Tip: How to build a scorecard using Credit Scoring for SAS® Enterprise Miner™

Credit scorecards have been the standard model for credit scoring because they are easy to interpret and enable you to easily score new data – that is, calculate a credit score for new customers. This tip walks you through the basic steps to build a credit scorecard developed using Credit Scoring for SAS® Enterprise Miner™ and is the first in a series of tips that I will be posting on credit scoring.

Building a Scorecard

The nodes in the basic flow diagram to build a credit scorecard are: Input Data Source, Data Partition, Interactive Grouping, and Scorecard. For this example you can use the German Credit data set available in the Help menu of SAS Enterprise Miner. Click on Help->Generate Sample Data Source -> German Credit. This data set has a binary target good_bad that indicates whether a customer defaulted on his monthly payments (designated with the value 'BAD'), as well as several other variables related to demographics and credit bureau that serve as inputs, or characteristics, .

Credit Scoring Basic Flow.png

Interactive Grouping Node

In a nutshell, the interactive grouping node is a very flexible tool for binning or grouping your variables. This node:

bins your input variables using options you can easily tweak
calculates the weight of evidence of the bins for each input variable
calculates Gini and Information Value, and rejects input variables with a low value of these statistics

The procedures running behind the scenes find the optimal binning of the inputs with respect to the target, subject to certain constraints that you can easily customize. Make sure you use the interactive application of the node to visually confirm that the event counts and weight of evidence trend make sense for your binning. If necessary, you can merge bins, create new groups, or manually adjust the weight of evidence.

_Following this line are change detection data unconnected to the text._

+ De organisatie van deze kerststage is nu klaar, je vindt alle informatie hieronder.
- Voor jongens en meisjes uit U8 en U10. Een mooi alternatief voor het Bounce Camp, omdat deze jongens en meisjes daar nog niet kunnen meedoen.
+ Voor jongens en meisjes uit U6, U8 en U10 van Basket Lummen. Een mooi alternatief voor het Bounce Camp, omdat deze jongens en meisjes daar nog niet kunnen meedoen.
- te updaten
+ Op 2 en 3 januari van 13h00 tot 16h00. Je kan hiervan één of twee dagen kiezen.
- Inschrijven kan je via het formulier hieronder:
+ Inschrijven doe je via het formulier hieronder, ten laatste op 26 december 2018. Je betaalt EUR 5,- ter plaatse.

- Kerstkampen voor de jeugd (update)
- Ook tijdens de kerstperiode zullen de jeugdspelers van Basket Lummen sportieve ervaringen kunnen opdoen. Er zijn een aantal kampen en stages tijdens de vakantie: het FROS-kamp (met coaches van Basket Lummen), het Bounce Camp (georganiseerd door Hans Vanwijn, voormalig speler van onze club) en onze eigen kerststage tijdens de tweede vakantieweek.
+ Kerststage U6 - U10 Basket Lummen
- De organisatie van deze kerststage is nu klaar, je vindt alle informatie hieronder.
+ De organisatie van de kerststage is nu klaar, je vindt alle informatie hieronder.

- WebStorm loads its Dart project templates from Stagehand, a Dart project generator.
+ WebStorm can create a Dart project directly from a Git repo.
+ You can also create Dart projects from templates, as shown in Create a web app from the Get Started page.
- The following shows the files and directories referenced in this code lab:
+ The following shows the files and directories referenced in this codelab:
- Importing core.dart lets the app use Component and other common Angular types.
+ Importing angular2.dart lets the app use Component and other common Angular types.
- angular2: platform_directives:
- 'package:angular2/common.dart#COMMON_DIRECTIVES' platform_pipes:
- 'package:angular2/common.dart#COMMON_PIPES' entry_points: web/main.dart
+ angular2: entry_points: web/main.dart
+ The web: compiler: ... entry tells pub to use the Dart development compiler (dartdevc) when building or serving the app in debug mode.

Manually adjusting the Weight of Evidence

For certain variable inputs you might need to manually adjust the weight of evidence (WOE). For example, the variable employed summarizes the number of years that a credit applicant has been employed at his current job. In general, years at current job tends to be proportionally inverse to credit default. The fact that the weight of evidence does not decrease monotonically for groups 1 through 5 on this data set can be due to a number of reasons. For example, this data set might be sample-biased because many applications with employed<2 were hand selected or "cherry-picked", and their good behavior is reflected in a low event count and low weight of evidence. To prevent this sample bias from affecting your scorecard you can use the Manual WOE column on the Coarse Detail view of the Groupings tab in the interactive application. Change the WOE from 0.1283 to 0.7 for group 1 and from -0.13131 to -0.5 for group 2. Notice that the new weight of evidence is plotted as New WOE and the information value is re-calculated as New Information Value.

Scorecard Node

Once you are satisfied with the bins or groups you found with the Interactive Grouping node, run the Scorecard node to model a logistic regression using your grouped inputs. Then it will create a linear transformation of the predicted log of the odds for each input group, or attribute, into scorepoints that are much easier to interpret.

By default, with each increase of 20 scorepoints, the odds of the event double. The event you are modeling is payment default, which means that for example an application scored with 130 points has double the odds of defaulting compared to an application with score of 150.

In the results, there are several useful plots and tables including the scorecard, the score distribution, the KS plot, the trade-off plot, and many others.

Output variables and Adverse Characteristics

Notice from the exported data sets that the Scorecard node creates several variables. The variables with prefix SCR_ are the scorecard points for each variable in the scorecard, and SCORECARD_POINTS is the total points for each application.

scorecard node variables.png

When you specify the Scorecard property Generate Report=Yes to output the Adverse Characteristics, your results will also include the variables that decreased the scorepoints the most for each observation. You can select up to 5 adverse characteristics. As an example of how to interpret this columns, for the first observation on the data set below, 14 scorepoints were deducted because the purpose of the loan was labeled either 1, 3, 8, missing, or unknown.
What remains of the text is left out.